La nonne Ryônen citée par Taisen Deshimaru était tellement belle que ça rendait les autres moines fous, et incapable de respecter les règles de l'abstinence, ils lui faisaient des avances. Ryônen essayait de les remettre sur la Voie (purifier leur mauvais karma) en leur faisant connaitre la honte, mais ça ne marchait pas assez, il y en avait toujours qui lui refaisait le coup. Alors de dépit, elle prit un couteau et se taillada le visage.
Un autre cas est celui d'un des premiers patriarches non-indiens du Bouddhisme Zen. Il voulait devenir le disciple du patriarche, mais celui-ci ne croyait pas en ses aptitudes. Pour prouver son détachement et sa force d'âme, il se coupa le bras. Il devint le premier Patriarche Chinois, si mes souvenirs sont corrects.
Alors, pourquoi le moine l'a t-il appelé Ashura ? Ici, il fait office de "Kaimyô", un nom de conversion au bouddhisme. Symboliquement, c'est un voeux représentant l'aspiration à une forme d'existence plus élevée et à une pratique supérieure du bouddhisme. C'est aussi le symbole de la domination qu'il exerce sur la plupart des êtres inférieurs (humains, animaux, affamés et damnés) qu'il a été amené à rencontré, toujours en étant dans la position du chasseur.

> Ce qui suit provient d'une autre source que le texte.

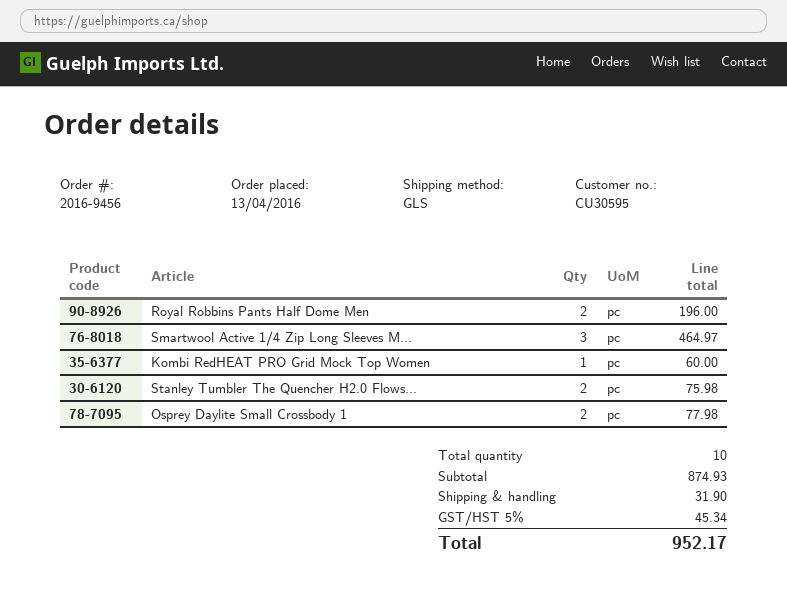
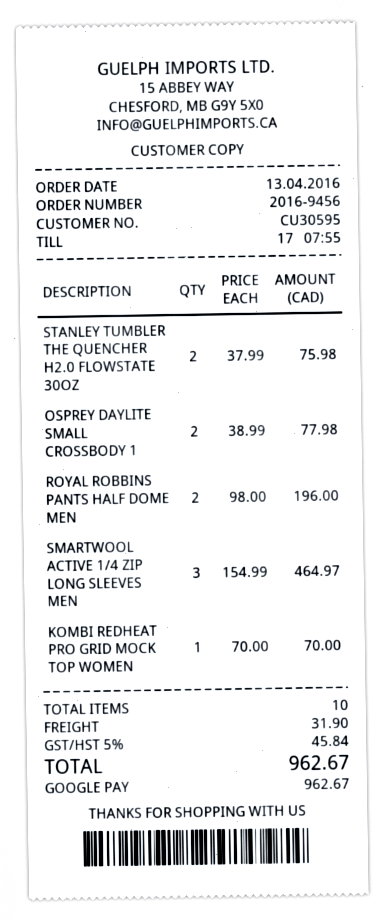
Kombi RedHEAT PRO Grid Mock Top Women: 1 for 60.00 -> 1 for 70.00
tax: 5% = 45.34 -> 5% = 45.84
total: 952.17 -> 962.67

- "Jitô" est un titre de collecteur d'impôt. A l'époque, comme en Europe, c'était surtout du pillage organisé. Par la suite, les Jitô ont morflé et la position a évolué de plus en plus vers l'aristocratie terrienne, mais ça restait un rôle de bas niveau, loin en dessous des gouverneurs civils (kuni no kami) et militaires (shugo). C'est une des bases sur laquelle fût fondée la caste samouraï.
- "Katsu !" (le cri martial du moine) : certains arts martiaux japonais utilisent le kotodama, le pouvoir des cinquante syllabes existants en japonais. Miyamoto Musashi explique l'usage de Katsu & Tôtsu en fonction de certaines situations et coupes. Katsu est aussi un homonyme du japonais pour victoire. Wikipedia contient aussi un article sur le Kotodama.
- Voleur de chevaux : à l'époque, la vie d'un cheval valait bien plus que celle d'un homme. Mais en temps de guerre, les soldats affamés n'hésitaient pas longtemps à tuer leurs chevaux pour survivre.